What you are asked to do
The lines to repeat are those below from the one containing "- Run the docker" down to the one containing "- client = HeimdallClient()", both included; reproduce them exactly and nothing else.

---------- Information provided ----------

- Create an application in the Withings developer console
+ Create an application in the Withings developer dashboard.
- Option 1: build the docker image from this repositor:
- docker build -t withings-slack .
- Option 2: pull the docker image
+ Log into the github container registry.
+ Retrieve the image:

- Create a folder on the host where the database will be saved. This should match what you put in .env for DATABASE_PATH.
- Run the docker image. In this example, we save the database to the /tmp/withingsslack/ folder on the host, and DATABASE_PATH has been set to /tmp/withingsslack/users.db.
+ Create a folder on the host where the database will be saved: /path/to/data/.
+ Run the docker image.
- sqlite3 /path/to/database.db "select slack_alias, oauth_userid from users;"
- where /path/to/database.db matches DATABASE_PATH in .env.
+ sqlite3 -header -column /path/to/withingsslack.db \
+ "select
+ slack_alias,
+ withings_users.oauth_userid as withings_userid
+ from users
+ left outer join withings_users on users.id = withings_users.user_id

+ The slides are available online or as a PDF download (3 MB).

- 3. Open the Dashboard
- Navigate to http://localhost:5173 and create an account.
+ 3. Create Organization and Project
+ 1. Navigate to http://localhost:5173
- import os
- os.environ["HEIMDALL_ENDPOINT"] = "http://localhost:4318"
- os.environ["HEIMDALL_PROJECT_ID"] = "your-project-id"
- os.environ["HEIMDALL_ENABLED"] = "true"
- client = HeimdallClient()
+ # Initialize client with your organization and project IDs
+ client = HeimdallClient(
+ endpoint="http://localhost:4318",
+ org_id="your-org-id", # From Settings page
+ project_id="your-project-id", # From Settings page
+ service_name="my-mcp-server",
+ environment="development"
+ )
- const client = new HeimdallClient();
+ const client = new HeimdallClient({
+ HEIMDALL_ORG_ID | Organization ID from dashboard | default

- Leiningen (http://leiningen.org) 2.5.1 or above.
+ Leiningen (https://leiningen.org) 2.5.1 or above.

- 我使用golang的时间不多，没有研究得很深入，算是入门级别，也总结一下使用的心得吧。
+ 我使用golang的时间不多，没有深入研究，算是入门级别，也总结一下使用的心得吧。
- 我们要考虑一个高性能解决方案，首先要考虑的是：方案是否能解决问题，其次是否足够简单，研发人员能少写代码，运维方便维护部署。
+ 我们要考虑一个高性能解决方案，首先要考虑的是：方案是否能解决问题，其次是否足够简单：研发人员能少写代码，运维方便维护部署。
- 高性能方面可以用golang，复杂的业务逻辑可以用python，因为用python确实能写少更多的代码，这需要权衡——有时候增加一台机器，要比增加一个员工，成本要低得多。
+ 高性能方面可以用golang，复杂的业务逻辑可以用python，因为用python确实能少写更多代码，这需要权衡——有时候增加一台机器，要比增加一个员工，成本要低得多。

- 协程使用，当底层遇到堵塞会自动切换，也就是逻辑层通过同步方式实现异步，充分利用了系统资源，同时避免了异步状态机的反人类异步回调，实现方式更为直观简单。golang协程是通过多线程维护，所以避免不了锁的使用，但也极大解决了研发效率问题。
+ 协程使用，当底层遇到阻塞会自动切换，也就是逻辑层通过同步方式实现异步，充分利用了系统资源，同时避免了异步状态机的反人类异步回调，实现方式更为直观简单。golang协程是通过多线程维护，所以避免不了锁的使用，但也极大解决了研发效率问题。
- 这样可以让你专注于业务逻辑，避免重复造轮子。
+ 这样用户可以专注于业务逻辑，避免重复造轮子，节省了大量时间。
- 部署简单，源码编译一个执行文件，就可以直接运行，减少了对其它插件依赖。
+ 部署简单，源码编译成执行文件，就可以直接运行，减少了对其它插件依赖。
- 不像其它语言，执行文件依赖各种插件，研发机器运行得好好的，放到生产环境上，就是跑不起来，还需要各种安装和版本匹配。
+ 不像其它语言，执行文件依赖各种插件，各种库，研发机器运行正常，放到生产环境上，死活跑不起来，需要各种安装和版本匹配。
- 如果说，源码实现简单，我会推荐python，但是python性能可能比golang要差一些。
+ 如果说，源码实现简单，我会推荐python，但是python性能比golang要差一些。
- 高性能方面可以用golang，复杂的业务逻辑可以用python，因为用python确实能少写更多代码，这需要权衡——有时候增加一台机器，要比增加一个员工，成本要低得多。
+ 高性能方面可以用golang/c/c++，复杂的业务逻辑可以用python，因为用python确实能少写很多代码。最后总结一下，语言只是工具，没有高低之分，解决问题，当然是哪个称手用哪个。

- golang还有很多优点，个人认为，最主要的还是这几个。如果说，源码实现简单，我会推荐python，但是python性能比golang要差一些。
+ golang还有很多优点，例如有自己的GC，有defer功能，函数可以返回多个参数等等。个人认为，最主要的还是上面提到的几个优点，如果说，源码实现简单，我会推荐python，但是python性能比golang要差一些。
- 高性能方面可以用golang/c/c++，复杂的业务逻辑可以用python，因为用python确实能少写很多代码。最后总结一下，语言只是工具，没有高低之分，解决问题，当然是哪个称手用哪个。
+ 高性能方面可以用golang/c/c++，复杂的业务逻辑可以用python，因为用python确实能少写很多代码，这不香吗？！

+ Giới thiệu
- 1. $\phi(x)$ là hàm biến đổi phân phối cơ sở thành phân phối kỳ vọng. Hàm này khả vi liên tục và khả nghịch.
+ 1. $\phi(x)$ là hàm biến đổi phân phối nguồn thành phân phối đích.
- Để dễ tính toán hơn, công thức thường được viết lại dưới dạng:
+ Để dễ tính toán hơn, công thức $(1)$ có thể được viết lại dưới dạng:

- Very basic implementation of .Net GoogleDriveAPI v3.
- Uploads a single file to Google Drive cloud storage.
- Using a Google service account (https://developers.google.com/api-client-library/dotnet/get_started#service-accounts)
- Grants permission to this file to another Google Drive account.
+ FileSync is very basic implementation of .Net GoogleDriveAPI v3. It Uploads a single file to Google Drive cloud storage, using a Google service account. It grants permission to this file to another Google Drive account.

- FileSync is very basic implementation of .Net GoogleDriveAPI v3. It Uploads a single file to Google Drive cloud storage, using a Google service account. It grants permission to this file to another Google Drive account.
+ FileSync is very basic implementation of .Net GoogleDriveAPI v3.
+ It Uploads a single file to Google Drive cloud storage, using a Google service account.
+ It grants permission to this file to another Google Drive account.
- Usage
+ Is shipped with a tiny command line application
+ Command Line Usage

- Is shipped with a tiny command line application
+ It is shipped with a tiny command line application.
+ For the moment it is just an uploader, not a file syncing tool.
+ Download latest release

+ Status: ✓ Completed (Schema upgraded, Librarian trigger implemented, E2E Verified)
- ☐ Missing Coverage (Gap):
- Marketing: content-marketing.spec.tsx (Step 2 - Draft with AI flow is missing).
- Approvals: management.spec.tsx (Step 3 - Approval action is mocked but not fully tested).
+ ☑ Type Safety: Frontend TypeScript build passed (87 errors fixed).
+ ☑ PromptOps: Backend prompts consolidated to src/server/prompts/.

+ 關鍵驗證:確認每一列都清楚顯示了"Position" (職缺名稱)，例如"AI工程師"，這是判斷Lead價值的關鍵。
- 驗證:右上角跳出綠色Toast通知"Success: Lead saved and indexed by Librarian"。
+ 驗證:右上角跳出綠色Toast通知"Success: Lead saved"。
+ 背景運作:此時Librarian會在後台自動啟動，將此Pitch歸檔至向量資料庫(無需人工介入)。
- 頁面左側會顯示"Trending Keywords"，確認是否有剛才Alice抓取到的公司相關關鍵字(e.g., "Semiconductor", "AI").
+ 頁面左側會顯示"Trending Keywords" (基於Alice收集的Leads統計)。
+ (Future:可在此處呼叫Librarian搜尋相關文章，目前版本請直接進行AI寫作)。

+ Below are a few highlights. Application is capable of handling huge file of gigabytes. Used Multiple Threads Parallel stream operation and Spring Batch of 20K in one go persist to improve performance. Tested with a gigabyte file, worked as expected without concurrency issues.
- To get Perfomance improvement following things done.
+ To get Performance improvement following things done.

----------

Exercise answer
- Run the docker image. In this example, we save the database to the /tmp/withingsslack/ folder on the host, and DATABASE_PATH has been set to /tmp/withingsslack/users.db.
+ Create a folder on the host where the database will be saved: /path/to/data/.
+ Run the docker image.
- sqlite3 /path/to/database.db "select slack_alias, oauth_userid from users;"
- where /path/to/database.db matches DATABASE_PATH in .env.
+ sqlite3 -header -column /path/to/withingsslack.db \
+ "select
+ slack_alias,
+ withings_users.oauth_userid as withings_userid
+ from users
+ left outer join withings_users on users.id = withings_users.user_id

+ The slides are available online or as a PDF download (3 MB).

- 3. Open the Dashboard
- Navigate to http://localhost:5173 and create an account.
+ 3. Create Organization and Project
+ 1. Navigate to http://localhost:5173
- import os
- os.environ["HEIMDALL_ENDPOINT"] = "http://localhost:4318"
- os.environ["HEIMDALL_PROJECT_ID"] = "your-project-id"
- os.environ["HEIMDALL_ENABLED"] = "true"
- client = HeimdallClient()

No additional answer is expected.